Whats most interesting is that, with these views, *he *was the one who left.
Which tells me the remaining (and prevailing) views at the ECB are less than Irish-taxpayer friendly.
Actually its worse than that. The politics of Weber’s bailing was murky at best at the time but in light of the catastrophic collapse in the standing of the current German government in the last few months it bodes very badly for the near future.
My best guess is that Weber is doing what a lot of people who saw the crash coming did in 2004-2006. Get out before they got engulfed by the inevitable train wreck. The fact that Weber has made known since in a very oblique way the reasons for his refusal to go to the ECB tell me that his decision was only for political reasons . That there are very serious problems in Berlin and Frankfort and that a very nasty crisis is brewing in Germany. The Germans have made no serious attempt to reform their banks since 2008 and it would take very little to precipitate a crises that would expose just how fragile the German banking systems is. There are many hundreds of billions of losses that have yet to be declared. The 100B for Hypo was only the down payment for the eventual cost of cleaning up the German financial sector.

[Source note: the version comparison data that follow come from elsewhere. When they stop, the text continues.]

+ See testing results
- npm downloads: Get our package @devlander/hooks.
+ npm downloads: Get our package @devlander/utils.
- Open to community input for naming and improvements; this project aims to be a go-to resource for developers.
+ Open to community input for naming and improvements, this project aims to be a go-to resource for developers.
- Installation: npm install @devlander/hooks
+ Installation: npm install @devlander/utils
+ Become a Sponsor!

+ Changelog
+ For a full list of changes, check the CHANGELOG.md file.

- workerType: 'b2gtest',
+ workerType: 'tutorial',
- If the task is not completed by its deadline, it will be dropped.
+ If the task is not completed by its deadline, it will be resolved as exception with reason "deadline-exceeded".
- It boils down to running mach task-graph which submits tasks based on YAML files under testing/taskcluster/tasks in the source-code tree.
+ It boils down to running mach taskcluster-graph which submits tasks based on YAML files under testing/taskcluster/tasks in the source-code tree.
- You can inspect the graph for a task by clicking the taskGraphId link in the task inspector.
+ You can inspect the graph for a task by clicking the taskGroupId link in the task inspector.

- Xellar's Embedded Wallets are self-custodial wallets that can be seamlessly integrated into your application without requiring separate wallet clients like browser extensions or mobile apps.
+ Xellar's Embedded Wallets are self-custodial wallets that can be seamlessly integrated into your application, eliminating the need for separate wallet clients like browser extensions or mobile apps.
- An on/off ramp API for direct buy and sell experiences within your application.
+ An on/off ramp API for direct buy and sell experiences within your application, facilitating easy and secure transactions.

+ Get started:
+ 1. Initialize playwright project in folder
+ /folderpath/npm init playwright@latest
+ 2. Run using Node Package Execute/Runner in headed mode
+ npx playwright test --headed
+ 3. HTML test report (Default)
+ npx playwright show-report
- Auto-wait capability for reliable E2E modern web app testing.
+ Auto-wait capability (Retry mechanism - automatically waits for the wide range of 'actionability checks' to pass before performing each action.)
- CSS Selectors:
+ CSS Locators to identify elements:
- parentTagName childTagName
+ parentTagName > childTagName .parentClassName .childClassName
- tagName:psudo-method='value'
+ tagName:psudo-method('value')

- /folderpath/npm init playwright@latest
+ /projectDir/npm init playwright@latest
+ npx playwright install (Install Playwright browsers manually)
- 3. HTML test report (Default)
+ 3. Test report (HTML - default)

The mood in Germany is getting pretty ugly. The flight to the fantasy politics of the Green by the skittish urban middle classes in Baden-Württemberg last week is just an indication of how serious the situation is. My real fear is that we may be seeing that start of “avocado” politics. Green on the outside, brown on the inside. Hope not, because if this is the start of a real trend then we are in for a very rough ride. Nothing more dangerous than self-righteous Germans engaged in ideologically driven fantasy politics.